The study addresses how severe COVID-19 elicits pathological inflammation and how IL-6R blockade modulates it. A distinct monocyte subpopulation emerges in the severe stage with a pronounced inflammatory transcriptional program and elevated cytokines and chemokines, aligning with the concept of a monocyte-driven cytokine storm. Regulatory network inference implicates TFs like ATF3, NR1H3, and HIVEP2 in orchestrating this program. CellPhoneDB analyses reveal dense monocyte-centered cytokine/receptor interactions with T and B cells, including IL-6/IL-6R and TNF/TNFR axes, providing a mechanistic basis for immune cell crosstalk in severe disease. Following tocilizumab, inflammatory signatures and aberrant cell distributions partially normalize, consistent with clinical improvement. Importantly, antiviral immunity appears preserved, with abundant plasma B cells and activated/proliferating CD8+ T cells in both severe and remission stages, alleviating concerns that IL-6R blockade might compromise antiviral responses. Collectively, the findings suggest that targeting monocyte-driven cytokine pathways can reduce harmful inflammation while maintaining protective immunity, and highlight specific cytokine/receptor interactions as therapeutic targets.

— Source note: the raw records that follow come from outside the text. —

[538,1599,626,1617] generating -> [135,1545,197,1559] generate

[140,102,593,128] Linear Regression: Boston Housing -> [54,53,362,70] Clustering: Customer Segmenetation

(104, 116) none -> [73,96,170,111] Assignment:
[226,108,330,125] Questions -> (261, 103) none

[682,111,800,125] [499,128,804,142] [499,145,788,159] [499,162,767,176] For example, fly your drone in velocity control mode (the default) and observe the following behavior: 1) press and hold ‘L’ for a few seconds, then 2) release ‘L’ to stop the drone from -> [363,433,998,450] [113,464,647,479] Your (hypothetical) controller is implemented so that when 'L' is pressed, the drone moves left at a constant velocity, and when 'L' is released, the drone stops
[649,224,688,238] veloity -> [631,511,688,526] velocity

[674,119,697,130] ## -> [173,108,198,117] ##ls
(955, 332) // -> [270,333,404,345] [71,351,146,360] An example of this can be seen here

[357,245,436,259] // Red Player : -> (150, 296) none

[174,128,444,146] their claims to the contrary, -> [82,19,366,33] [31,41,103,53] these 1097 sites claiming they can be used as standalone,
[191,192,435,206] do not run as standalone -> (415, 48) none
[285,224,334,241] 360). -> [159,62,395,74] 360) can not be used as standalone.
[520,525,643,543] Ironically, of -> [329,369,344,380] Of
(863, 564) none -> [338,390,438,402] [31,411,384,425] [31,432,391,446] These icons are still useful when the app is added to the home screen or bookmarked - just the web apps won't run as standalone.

This work provides a high-resolution single-cell atlas of peripheral immune responses in severe COVID-19 before and after tocilizumab treatment. A severe-stage specific monocyte subset drives a cytokine storm through upregulated inflammatory genes and extensive cytokine/receptor interactions with lymphocytes. Tocilizumab attenuates these inflammatory features and restores immune cell distributions without abrogating humoral or cellular antiviral responses. The study identifies candidate transcriptional regulators (ATF3, NR1H3, HIVEP2) and cytokine/receptor axes (e.g., IL-6/IL-6R, TNF/TNFR, IL-1β/IL-1R, CCL2/3/4 and receptors) as potential therapeutic targets. Future work should validate these findings in larger cohorts, incorporate protein-level and functional assays, perform longitudinal sampling across disease trajectories, and test targeted interventions against the monocyte subset and its signaling pathways.

- Small sample size (two patients) limits generalizability and statistical power. - Observational design with samples collected near the time of tocilizumab administration complicates disentangling treatment effects from natural disease progression. - scRNA-seq measures mRNA; inferred protein interactions (CellPhoneDB) may not fully reflect protein abundance or activation states. - Integration of multiple public datasets introduces potential batch effects despite Seurat/Harmony correction. - The uniqueness of the severe-stage monocyte subset to COVID-19 requires broader validation across diverse cohorts and disease controls. - Functional roles of predicted TFs and cytokine/receptor interactions were not experimentally validated in vitro or in vivo.